— Action item —
The answer should be one number only, namely how many lines of the records hold the word "pýchy".

═════ Dataset records

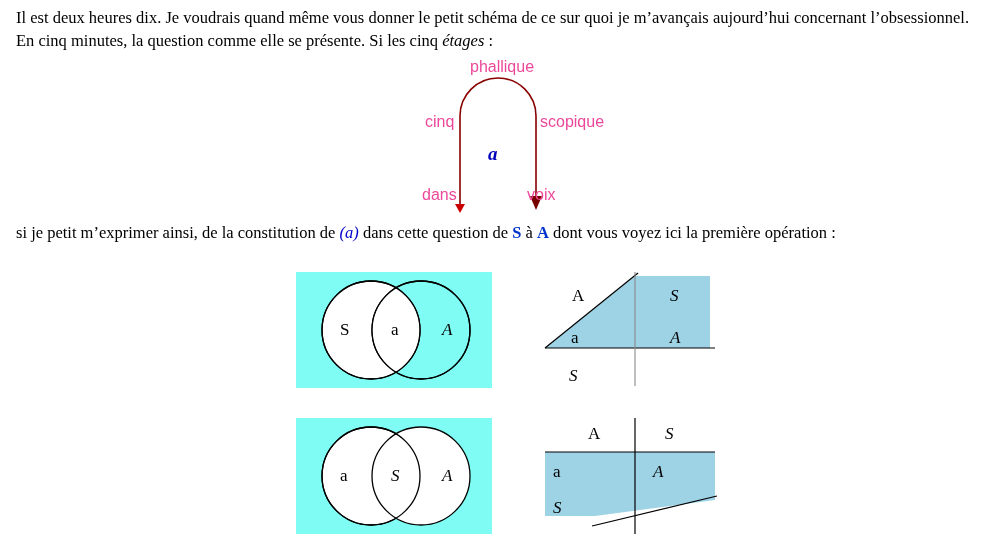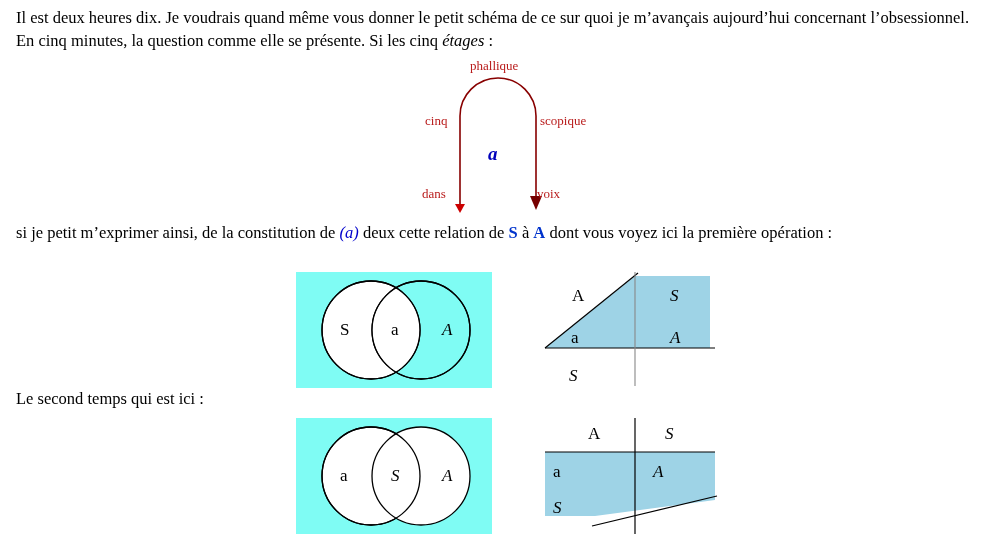--- a/index.html
+++ b/index.html
@@ -69,9 +69,9 @@
   }
   .arch-label {
     position: absolute;
-    font-family: Liberation Serif, serif;
-    font-size: 13px;
-    color: #b91c1c;
+    font-family: Liberation Sans, sans-serif;
+    font-size: 16px;
+    color: #ec4899;
     white-space: nowrap;
   }
   #lbl-phallique { left: 70px; top: 0px; }

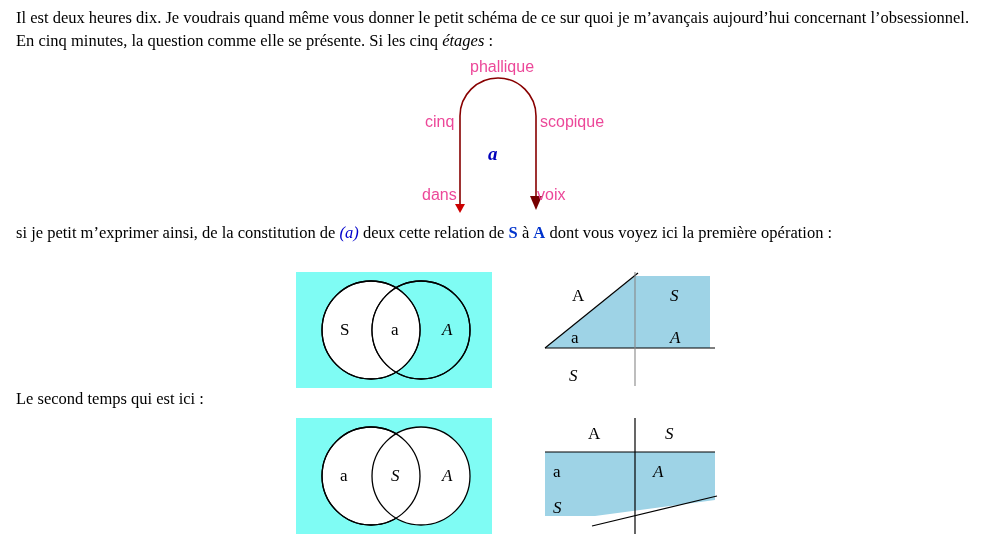--- a/index.html
+++ b/index.html
@@ -78,7 +78,7 @@
   #lbl-anal      { left: 25px; top: 55px; }
   #lbl-scopique  { left: 140px; top: 55px; text-align: center; }
   #lbl-oral      { left: 22px; top: 128px; }
-  #lbl-voix      { left: 137px; top: 128px; }
+  #lbl-voix      { left: 127px; top: 128px; }
   #lbl-arch-a {
     position: absolute;
     left: 88px;

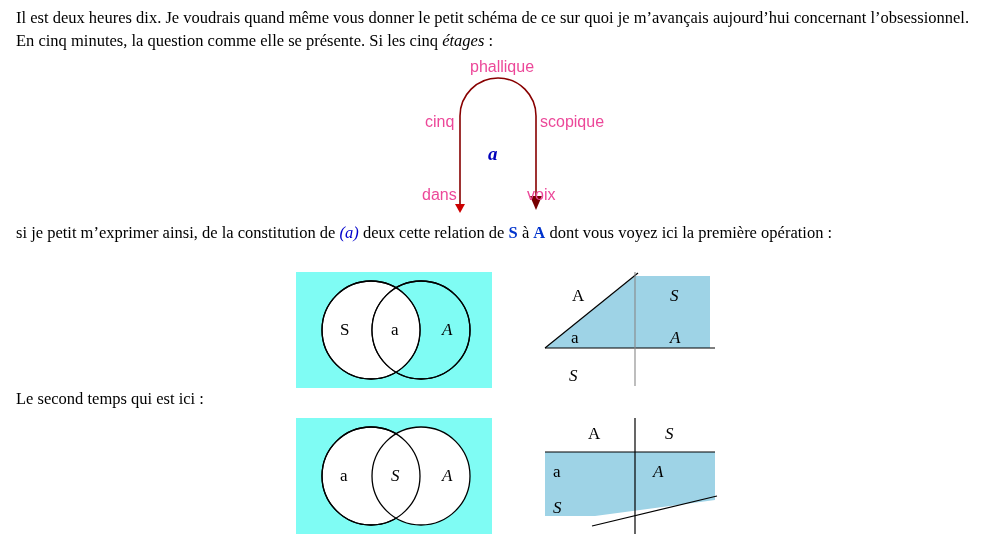--- a/index.html
+++ b/index.html
@@ -155,7 +155,7 @@
   </div>
 
   <div class="para" id="para-middle">
-    <span>si je petit m’exprimer ainsi, de la constitution de </span><span class="blue-a">(a)</span><span> deux cette relation de </span><span class="blue-bold">S</span><span> à </span><span class="blue-bold">A</span><span> dont vous voyez ici la première opération :</span>
+    <span>si je petit m’exprimer ainsi, de la constitution de </span><span class="blue-a">(a)</span><span> dans cette question de </span><span class="blue-bold">S</span><span> à </span><span class="blue-bold">A</span><span> dont vous voyez ici la première opération :</span>
   </div>
 
   <div class="venn" id="venn-1">

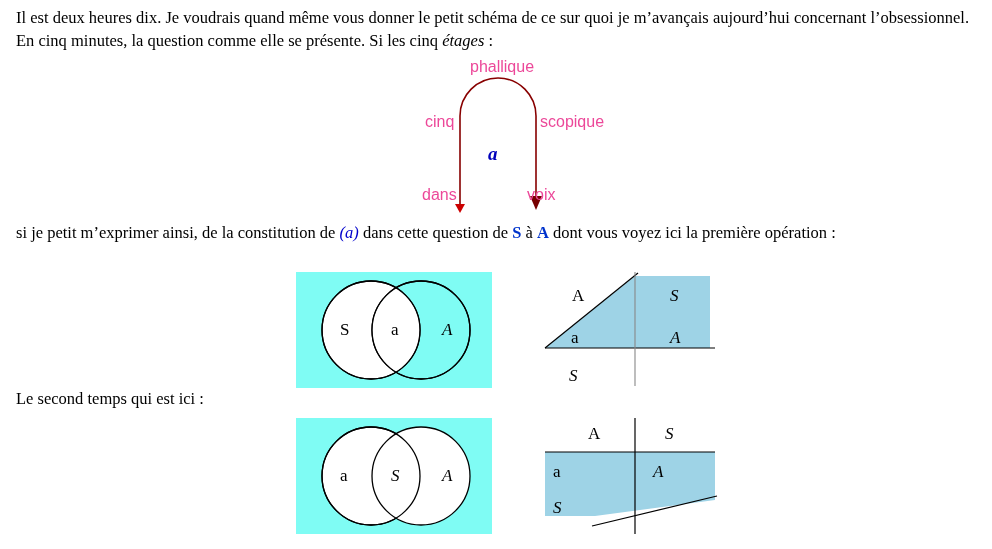--- a/index.html
+++ b/index.html
@@ -189,7 +189,6 @@
     <div class="quad-label script" style="left:34px; top:98px;">S</div>
   </div>
 
-  <div class="para" id="para-second">Le second temps qui est ici :</div>
 
   <div class="venn" id="venn-2">
     <svg width="196" height="116" viewBox="0 0 196 116">

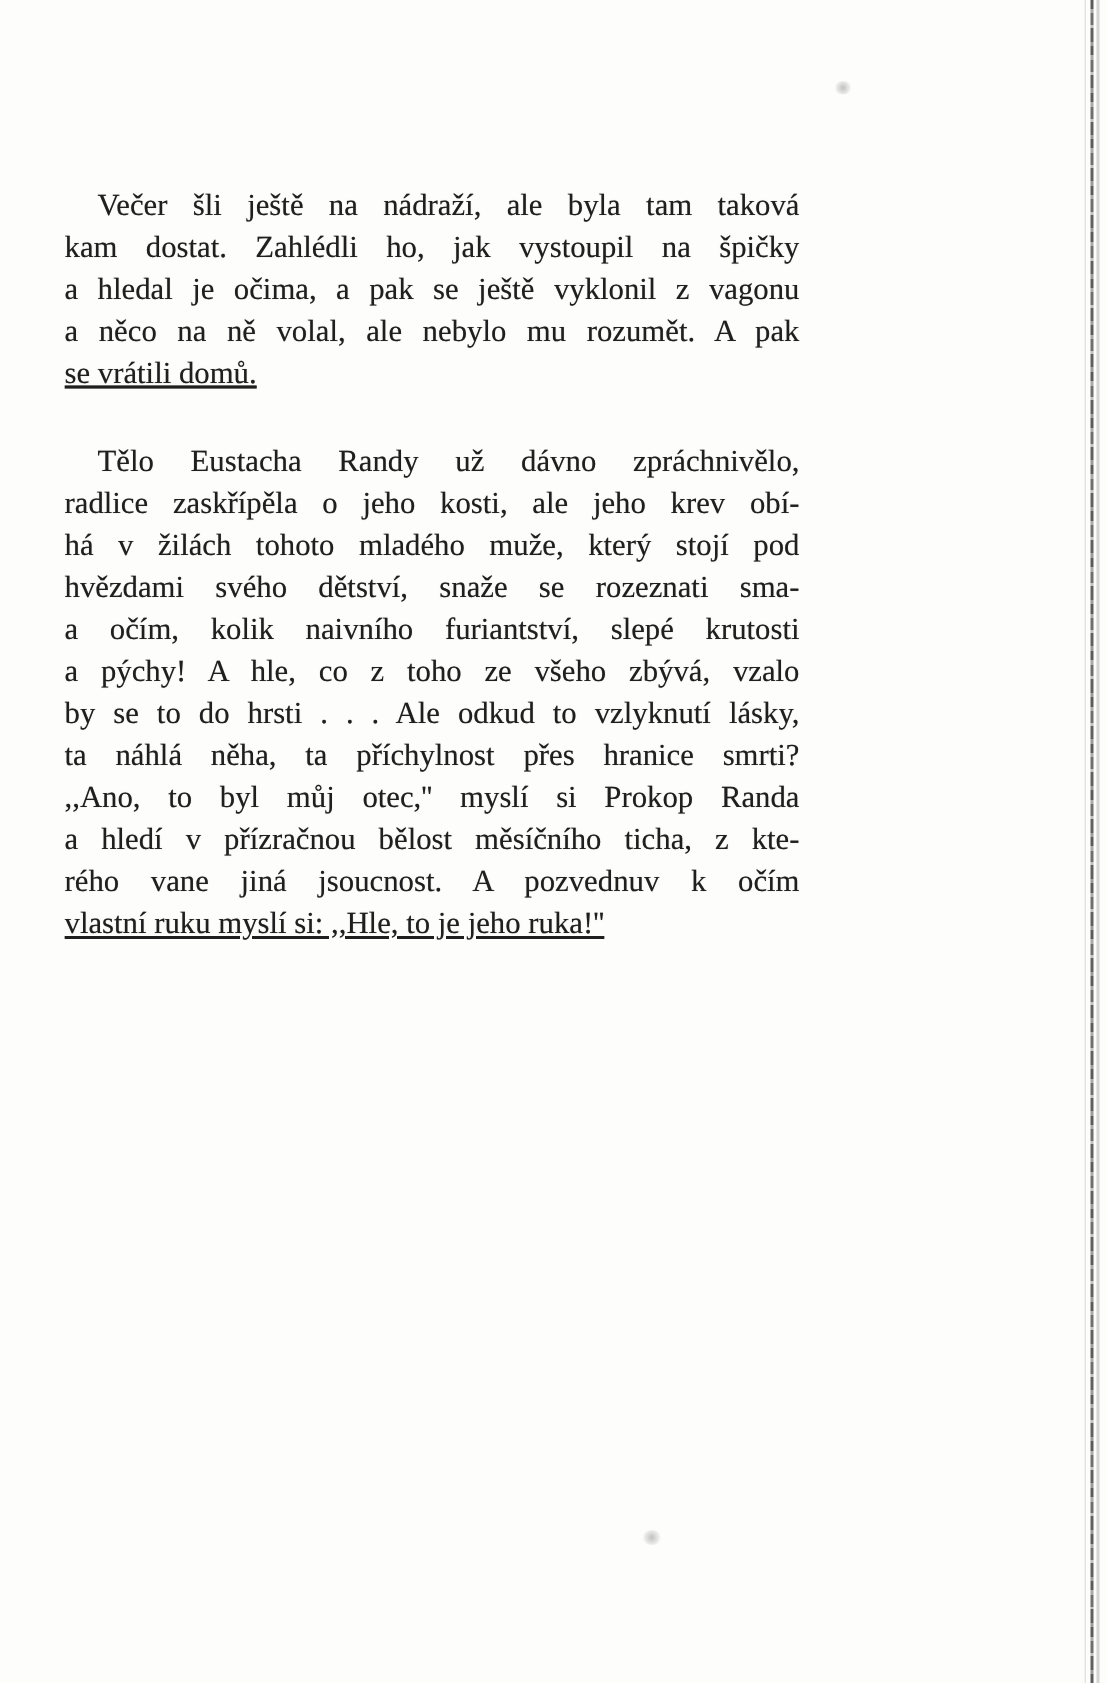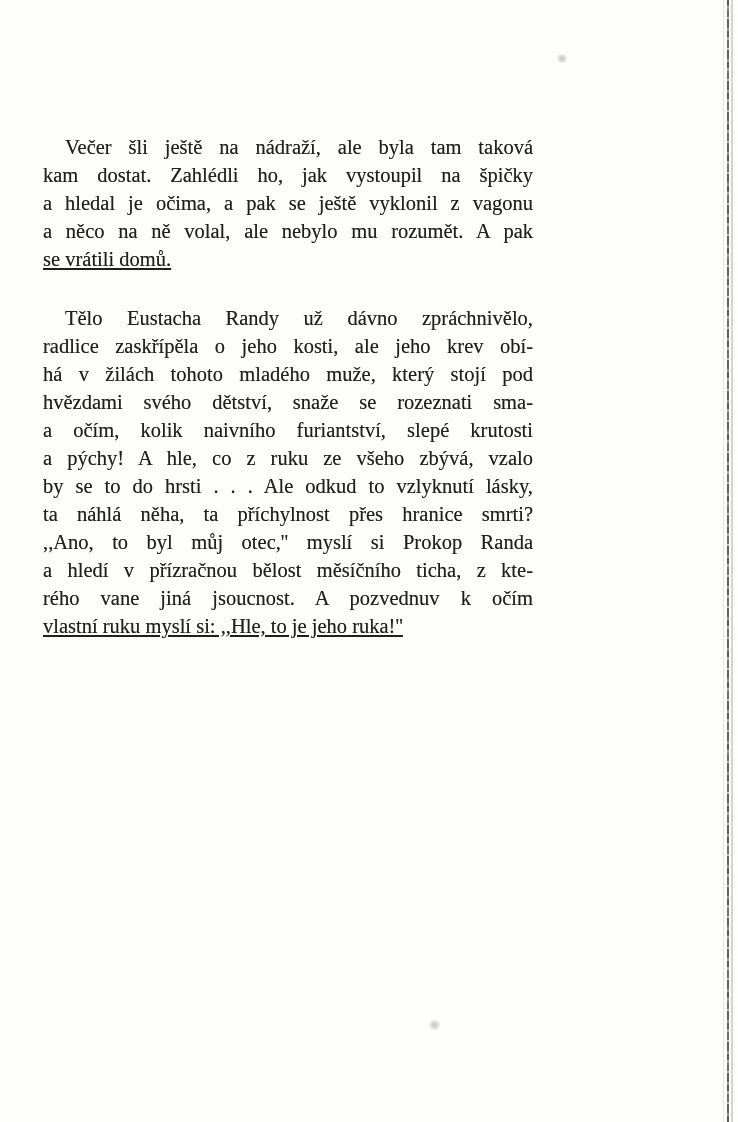--- a/index.html
+++ b/index.html
@@ -20,7 +20,7 @@
   .text-block {
     position: absolute;
     left: 43px;
-    top: 133px;
+    top: 123px;
     width: 490px;
     font-family: "Liberation Serif", "DejaVu Serif", serif;
     font-size: 20.5px;

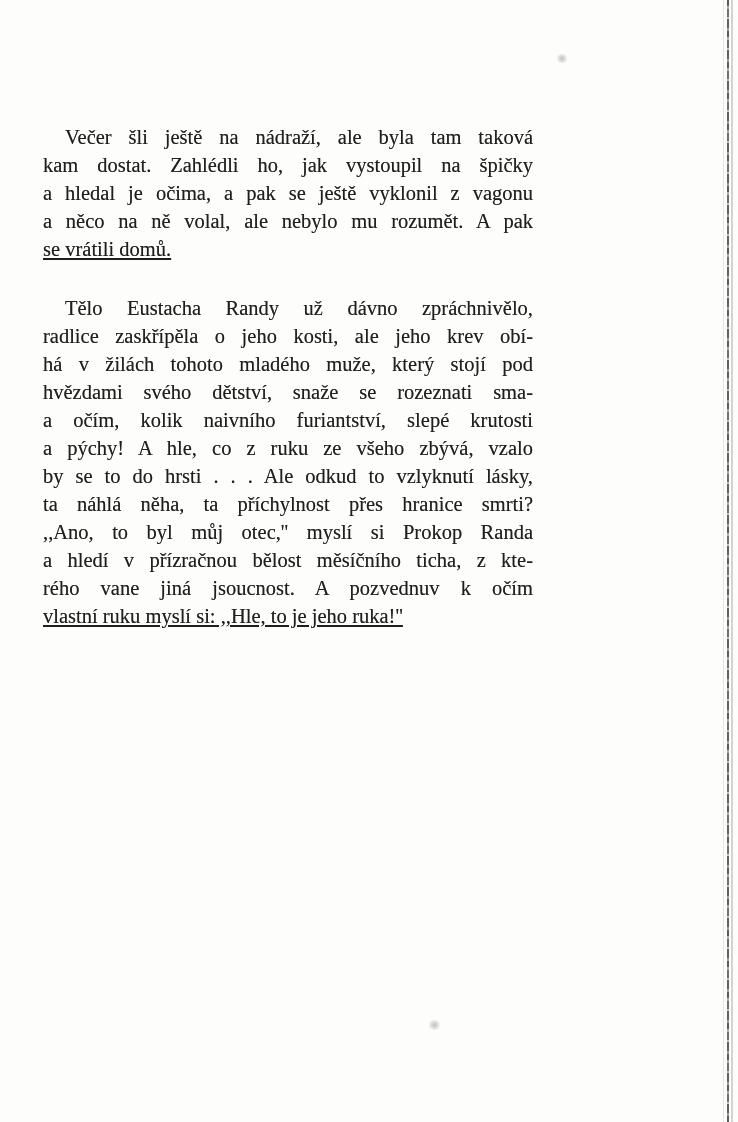--- a/index.html
+++ b/index.html
@@ -111,7 +111,7 @@
       <div class="line">há v žilách tohoto mladého muže, který stojí pod</div>
       <div class="line">hvězdami svého dětství, snaže se rozeznati sma-</div>
       <div class="line">a očím, kolik naivního furiantství, slepé krutosti</div>
-      <div class="line">a pýchy! A hle, co z ruku ze všeho zbývá, vzalo</div>
+      <div class="line">a pýchy! A hle, co z toho ze všeho zbývá, vzalo</div>
       <div class="line">by se to do hrsti . . . Ale odkud to vzlyknutí lásky,</div>
       <div class="line">ta náhlá něha, ta příchylnost přes hranice smrti?</div>
       <div class="line">,,Ano, to byl můj otec,'' myslí si Prokop Randa</div>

══════════

— Final answer —
2